◆ **Aim of the task**: Retype all entries exactly, skipping pictures.
(Entries supplied Opens)
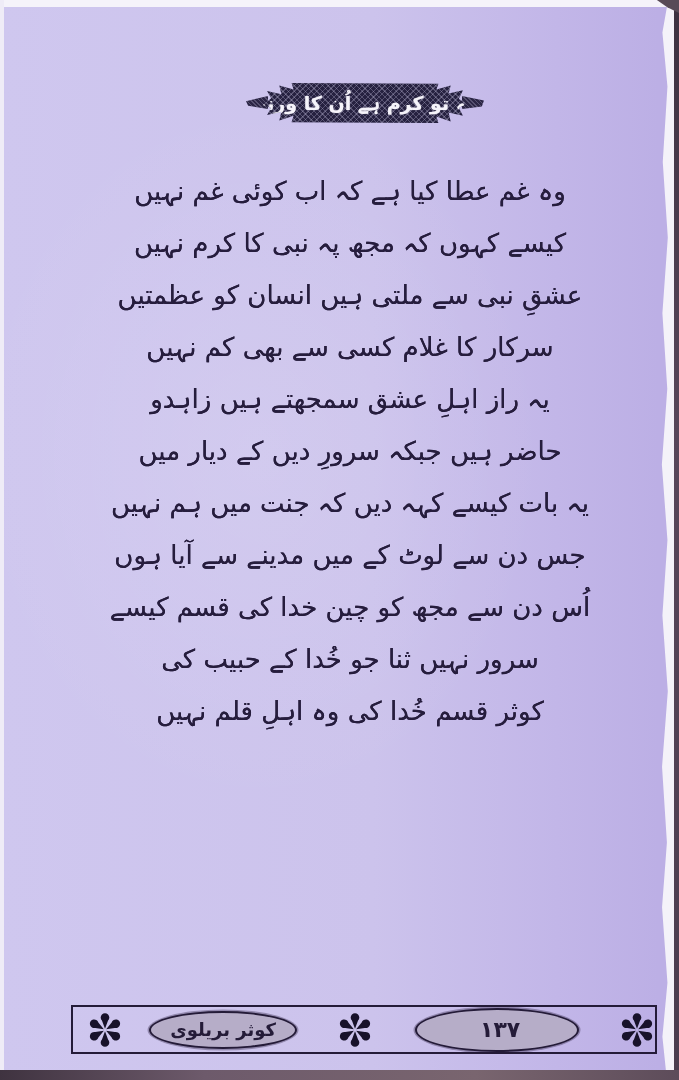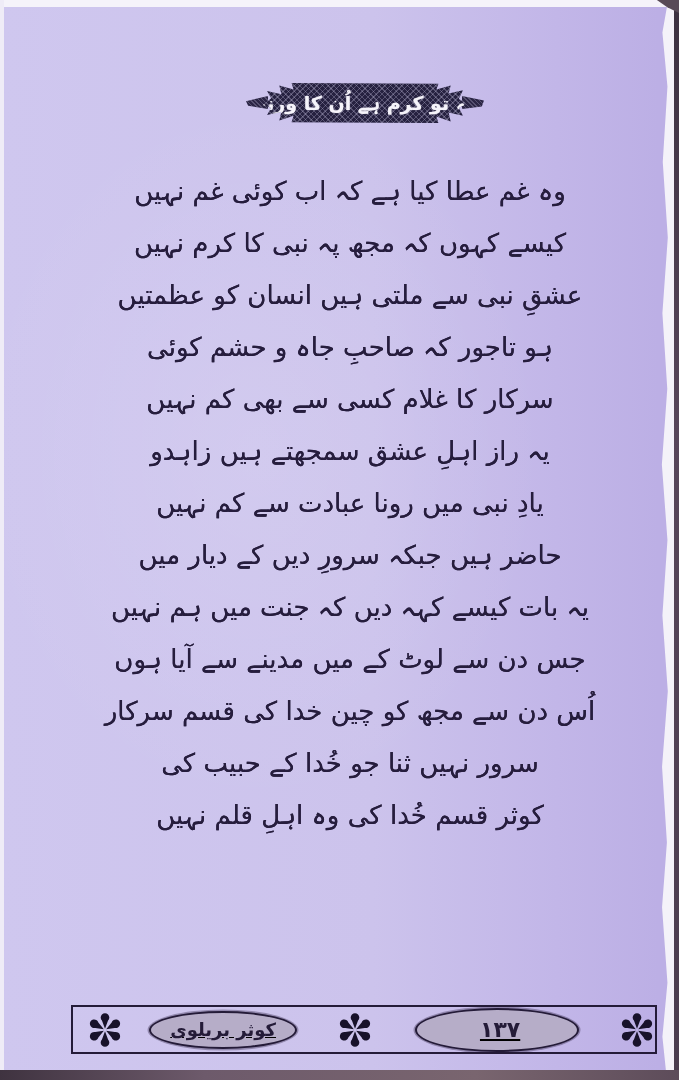--- a/index.html
+++ b/index.html
@@ -105,7 +105,6 @@
     <div class="poem-line">وہ غم عطا کیا ہے کہ اب کوئی غم نہیں</div>
     <div class="poem-line">کیسے کہوں کہ مجھ پہ نبی کا کرم نہیں</div>
     <div class="poem-line">عشقِ نبی سے ملتی ہیں انسان کو عظمتیں</div>
-    <div class="poem-line">ہو تاجور کہ صاحبِ جاہ و حشم کوئی</div>
     <div class="poem-line">سرکار کا غلام کسی سے بھی کم نہیں</div>
     <div class="poem-line">یہ راز اہلِ عشق سمجھتے ہیں زاہدو</div>
     <div class="poem-line">یادِ نبی میں رونا عبادت سے کم نہیں</div>

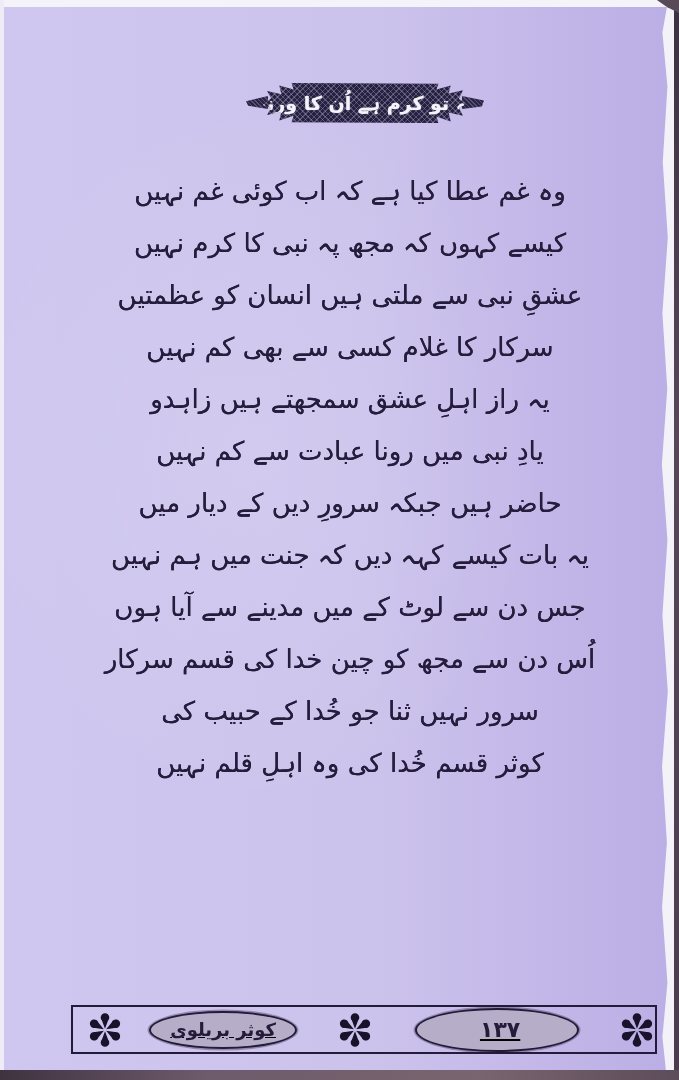--- a/index.html
+++ b/index.html
@@ -107,7 +107,6 @@
     <div class="poem-line">عشقِ نبی سے ملتی ہیں انسان کو عظمتیں</div>
     <div class="poem-line">سرکار کا غلام کسی سے بھی کم نہیں</div>
     <div class="poem-line">یہ راز اہلِ عشق سمجھتے ہیں زاہدو</div>
-    <div class="poem-line">یادِ نبی میں رونا عبادت سے کم نہیں</div>
     <div class="poem-line">حاضر ہیں جبکہ سرورِ دیں کے دیار میں</div>
     <div class="poem-line">یہ بات کیسے کہہ دیں کہ جنت میں ہم نہیں</div>
     <div class="poem-line">جس دن سے لوٹ کے میں مدینے سے آیا ہوں</div>

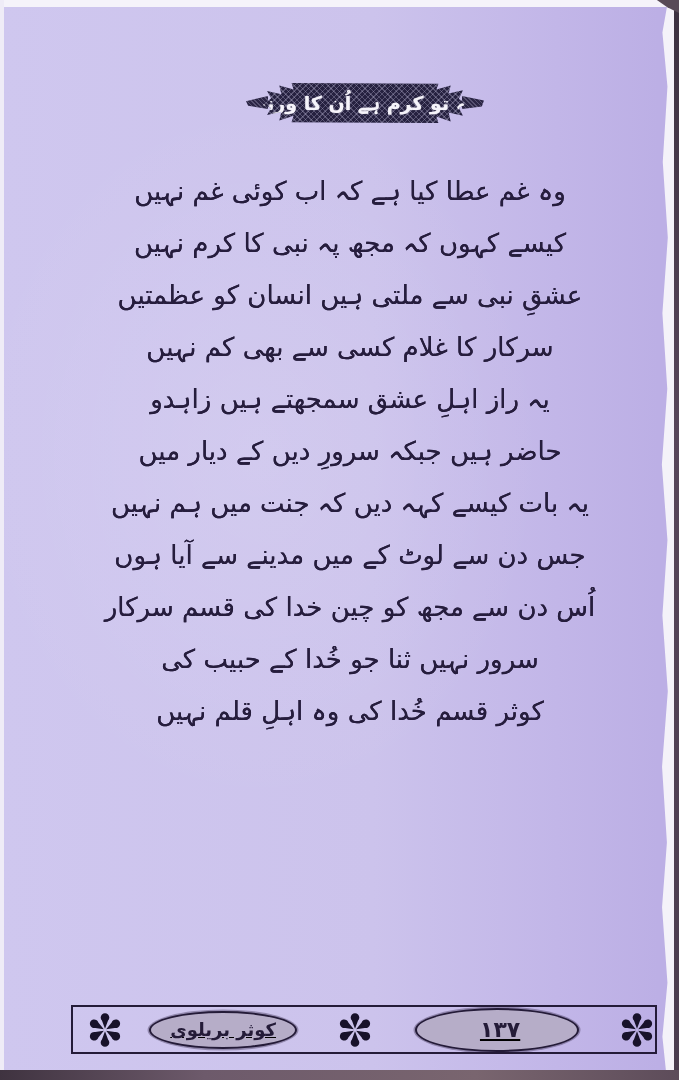--- a/index.html
+++ b/index.html
@@ -110,7 +110,7 @@
     <div class="poem-line">حاضر ہیں جبکہ سرورِ دیں کے دیار میں</div>
     <div class="poem-line">یہ بات کیسے کہہ دیں کہ جنت میں ہم نہیں</div>
     <div class="poem-line">جس دن سے لوٹ کے میں مدینے سے آیا ہوں</div>
-    <div class="poem-line">اُس دن سے مجھ کو چین خدا کی قسم سرکار</div>
+    <div class="poem-line">اُس دن سے مجھ کو چین خدا کی قسم کیسے</div>
     <div class="poem-line">سرور نہیں ثنا جو خُدا کے حبیب کی</div>
     <div class="poem-line">کوثر قسم خُدا کی وہ اہلِ قلم نہیں</div>
   </div>

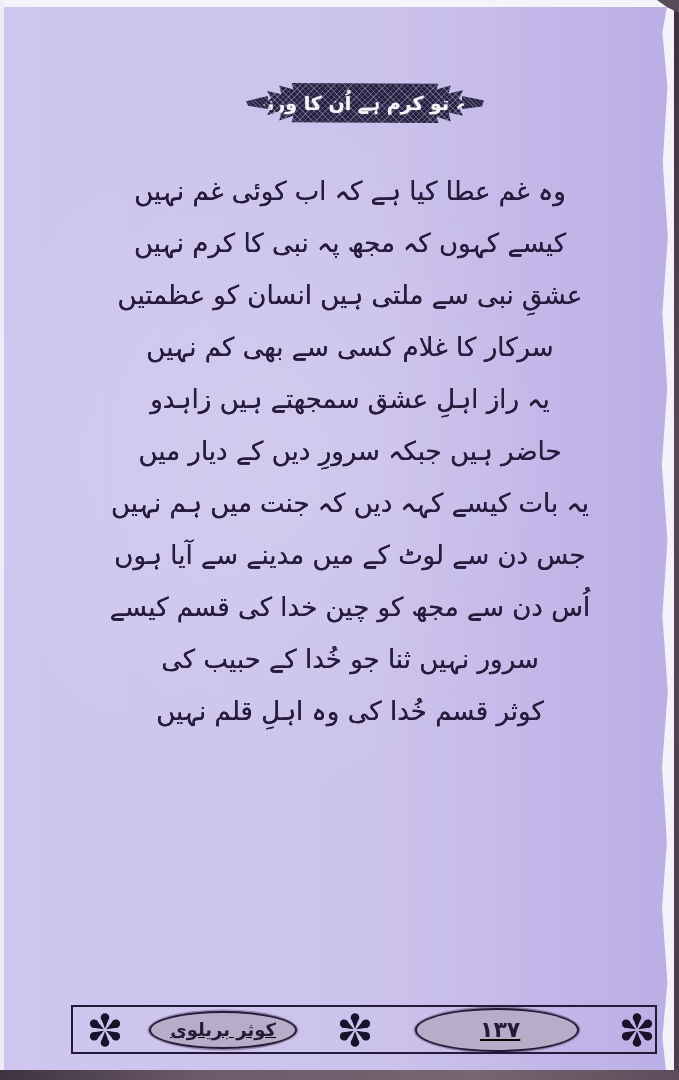--- a/index.html
+++ b/index.html
@@ -72,7 +72,6 @@
     background:#b6adc8;
     display:flex;align-items:center;justify-content:center;
     box-shadow:0 0 0 1.5px rgba(36,27,56,.35);
-    text-decoration:underline;
   }
   .oval-author{width:152px;height:38px;margin-left:26px;}
   .oval-author .oval-text{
(Entries supplied Closes)
◆ **Answer box**:
--- a/index.html
+++ b/index.html
@@ -105,7 +105,6 @@
     <div class="poem-line">وہ غم عطا کیا ہے کہ اب کوئی غم نہیں</div>
     <div class="poem-line">کیسے کہوں کہ مجھ پہ نبی کا کرم نہیں</div>
     <div class="poem-line">عشقِ نبی سے ملتی ہیں انسان کو عظمتیں</div>
-    <div class="poem-line">ہو تاجور کہ صاحبِ جاہ و حشم کوئی</div>
     <div class="poem-line">سرکار کا غلام کسی سے بھی کم نہیں</div>
     <div class="poem-line">یہ راز اہلِ عشق سمجھتے ہیں زاہدو</div>
     <div class="poem-line">یادِ نبی میں رونا عبادت سے کم نہیں</div>

--- a/index.html
+++ b/index.html
@@ -107,7 +107,6 @@
     <div class="poem-line">عشقِ نبی سے ملتی ہیں انسان کو عظمتیں</div>
     <div class="poem-line">سرکار کا غلام کسی سے بھی کم نہیں</div>
     <div class="poem-line">یہ راز اہلِ عشق سمجھتے ہیں زاہدو</div>
-    <div class="poem-line">یادِ نبی میں رونا عبادت سے کم نہیں</div>
     <div class="poem-line">حاضر ہیں جبکہ سرورِ دیں کے دیار میں</div>
     <div class="poem-line">یہ بات کیسے کہہ دیں کہ جنت میں ہم نہیں</div>
     <div class="poem-line">جس دن سے لوٹ کے میں مدینے سے آیا ہوں</div>

--- a/index.html
+++ b/index.html
@@ -110,7 +110,7 @@
     <div class="poem-line">حاضر ہیں جبکہ سرورِ دیں کے دیار میں</div>
     <div class="poem-line">یہ بات کیسے کہہ دیں کہ جنت میں ہم نہیں</div>
     <div class="poem-line">جس دن سے لوٹ کے میں مدینے سے آیا ہوں</div>
-    <div class="poem-line">اُس دن سے مجھ کو چین خدا کی قسم سرکار</div>
+    <div class="poem-line">اُس دن سے مجھ کو چین خدا کی قسم کیسے</div>
     <div class="poem-line">سرور نہیں ثنا جو خُدا کے حبیب کی</div>
     <div class="poem-line">کوثر قسم خُدا کی وہ اہلِ قلم نہیں</div>
   </div>

--- a/index.html
+++ b/index.html
@@ -72,7 +72,6 @@
     background:#b6adc8;
     display:flex;align-items:center;justify-content:center;
     box-shadow:0 0 0 1.5px rgba(36,27,56,.35);
-    text-decoration:underline;
   }
   .oval-author{width:152px;height:38px;margin-left:26px;}
   .oval-author .oval-text{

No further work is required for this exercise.